GAZA CITY, 29 March 2006 — The new Palestinian Cabinet of Hamas leader Ismail Haniyeh was approved overwhelmingly yesterday by the Palestine Legislative Council (Parliament).

Of the 109 legislators present, 71 gave their vote of confidence for the new Cabinet, 36 voted against and two abstained. Ten of the newly elected members were absent and 13 in jail.

Members of Fatah, Independent Palestine and the Third Way voted against while the Alternative party abstained. The Abu Ali Mustafa party, which represents the People’s Front for the Liberation of Palestine (PFLP) voted for Haniyeh’s Cabinet.

Speaking before the vote, Haniyeh said he was not interested in perpetuating the cycle of violence with Israel. “We’re not calling for conflict or the continuation of the bloodbath in this region. We are a government that looks out for the interests of the Palestinian people,” the prime minister-designate said.

He said the new Cabinet would be sworn in by Palestinian President Mahmoud Abbas today.
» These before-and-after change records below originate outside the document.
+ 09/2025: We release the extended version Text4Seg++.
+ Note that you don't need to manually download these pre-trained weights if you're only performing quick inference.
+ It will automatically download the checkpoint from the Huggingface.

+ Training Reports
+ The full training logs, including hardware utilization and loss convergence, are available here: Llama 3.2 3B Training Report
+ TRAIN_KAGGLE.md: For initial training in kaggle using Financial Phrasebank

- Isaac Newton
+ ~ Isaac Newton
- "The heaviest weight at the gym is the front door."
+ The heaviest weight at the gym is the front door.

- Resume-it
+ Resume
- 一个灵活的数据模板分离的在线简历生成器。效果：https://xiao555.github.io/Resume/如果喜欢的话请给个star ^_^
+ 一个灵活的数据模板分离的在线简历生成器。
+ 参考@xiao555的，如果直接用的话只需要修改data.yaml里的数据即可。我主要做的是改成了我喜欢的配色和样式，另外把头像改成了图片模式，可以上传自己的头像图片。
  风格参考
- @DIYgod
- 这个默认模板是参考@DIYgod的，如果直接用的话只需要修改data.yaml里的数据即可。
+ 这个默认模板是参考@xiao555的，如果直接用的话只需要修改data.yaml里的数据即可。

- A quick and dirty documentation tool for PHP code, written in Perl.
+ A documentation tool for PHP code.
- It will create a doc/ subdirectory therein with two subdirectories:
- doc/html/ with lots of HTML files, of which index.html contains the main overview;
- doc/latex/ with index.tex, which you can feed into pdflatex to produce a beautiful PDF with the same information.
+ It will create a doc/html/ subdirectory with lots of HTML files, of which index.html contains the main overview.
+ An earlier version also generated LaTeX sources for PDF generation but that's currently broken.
Western countries have threatened to cut off aid to the cash-strapped Palestinian Authority once a Hamas government takes over.

Marc Otte, the EU’s special envoy to the Middle East, said the EU would only work with a Palestinian government that “agrees to the platform of peace.” He spoke on the sidelines of the Arab Summit in Sudan.

The new Cabinet includes 20 Hamas members and five independents. Twelve ministers are from Gaza and 13 from the West Bank. One is a woman and one a Coptic Christian. Nine are engineers and the rest have university degrees in other fields. Fourteen have spent time in Israeli prisons.

In Gaza City, Hamas lawmakers shouted “Allah-o-Akbar” after Parliament approved the Cabinet lineup and congratulated Haniyeh. After the vote, Haniyeh went to the house of Sheikh Ahmed Yassin, the Hamas founder assassinated by Israel in 2004, to pray with other Hamas leaders.

The Gaza session was hooked up via video link to a simultaneous session in the West Bank city of Ramallah, where members of the incoming Cabinet lined up to receive congratulatory kisses from the lawmakers. An Israel travel ban between Gaza and the West Bank prevents the whole legislature from meeting in one place.